PROBLEM - Print every line of the material below exactly as it stands, but omit the pictures.

== Segment start ==

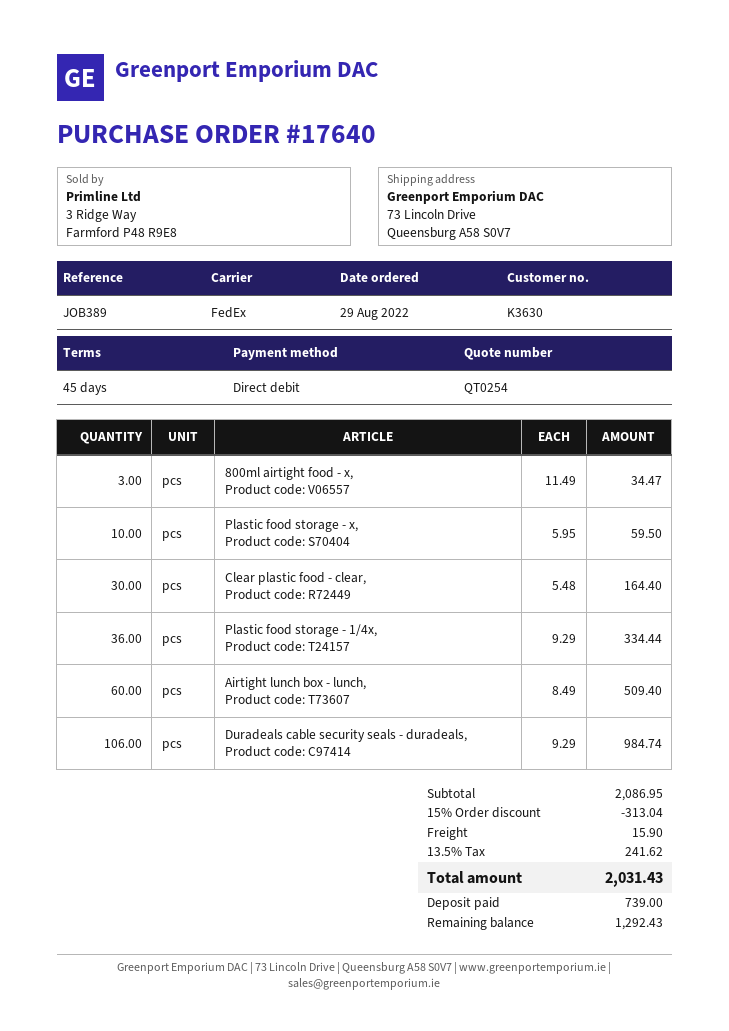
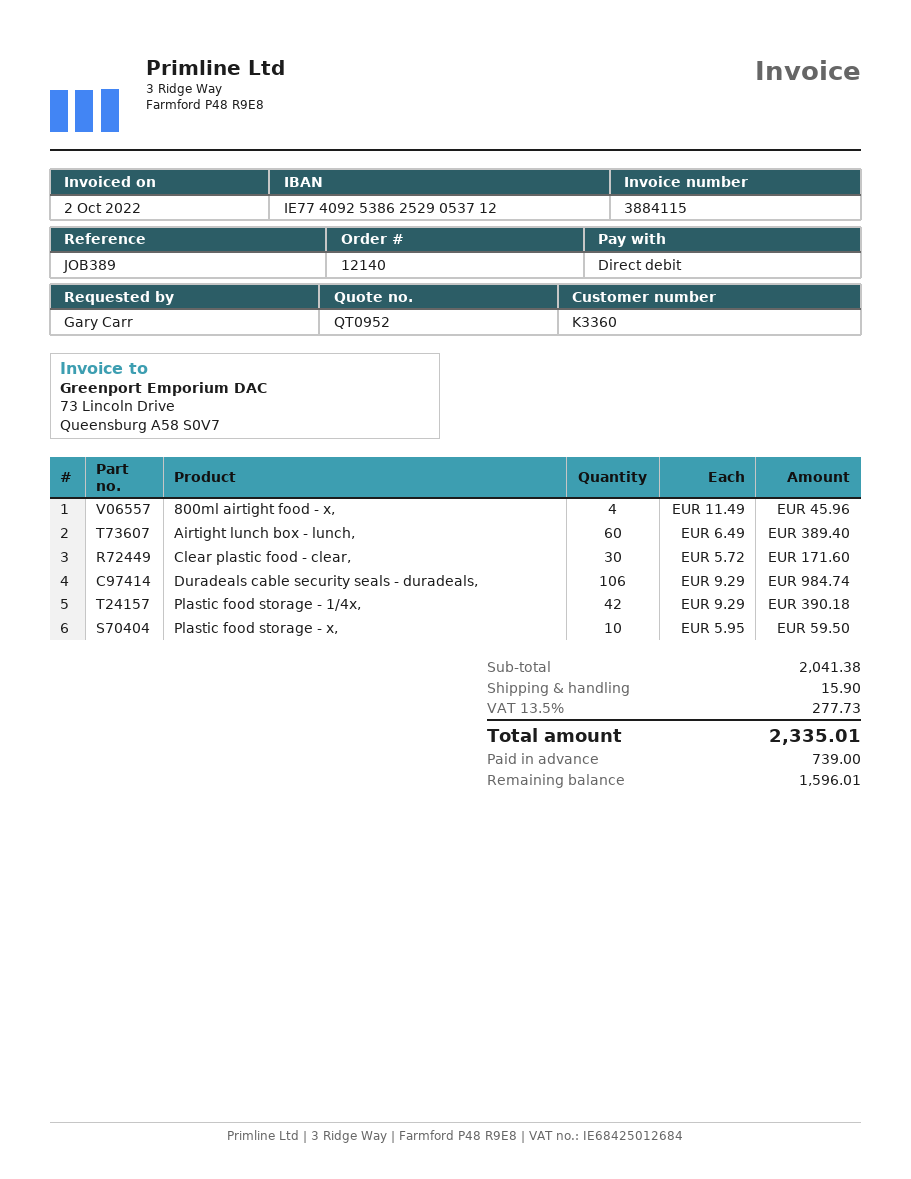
quote number: QT0254 -> QT0952
order number: 17640 -> 12140
customer number: K3630 -> K3360
800ml airtight food - x,: 3 x 11.49 = 34.47 -> 4 x 11.49 = 45.96
Clear plastic food - clear,: 30 x 5.48 = 164.40 -> 30 x 5.72 = 171.60
Plastic food storage - 1/4x,: 36 x 9.29 = 334.44 -> 42 x 9.29 = 390.18
Airtight lunch box - lunch,: 60 x 8.49 = 509.40 -> 60 x 6.49 = 389.40
subtotal: 2086.95 -> 2041.38
discount: 15% = 313.04 -> none
tax: 13.5% = 241.62 -> 13.5% = 277.73
total: 2031.43 -> 2335.01
balance: 1292.43 -> 1596.01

== Segment end ==

RESULT FOR THIS EXERCISE -
quote number: QT0254 -> QT0952
order number: 17640 -> 12140
customer number: K3630 -> K3360
800ml airtight food - x,: 3 x 11.49 = 34.47 -> 4 x 11.49 = 45.96
Clear plastic food - clear,: 30 x 5.48 = 164.40 -> 30 x 5.72 = 171.60
Plastic food storage - 1/4x,: 36 x 9.29 = 334.44 -> 42 x 9.29 = 390.18
Airtight lunch box - lunch,: 60 x 8.49 = 509.40 -> 60 x 6.49 = 389.40
subtotal: 2086.95 -> 2041.38
discount: 15% = 313.04 -> none
tax: 13.5% = 241.62 -> 13.5% = 277.73
total: 2031.43 -> 2335.01
balance: 1292.43 -> 1596.01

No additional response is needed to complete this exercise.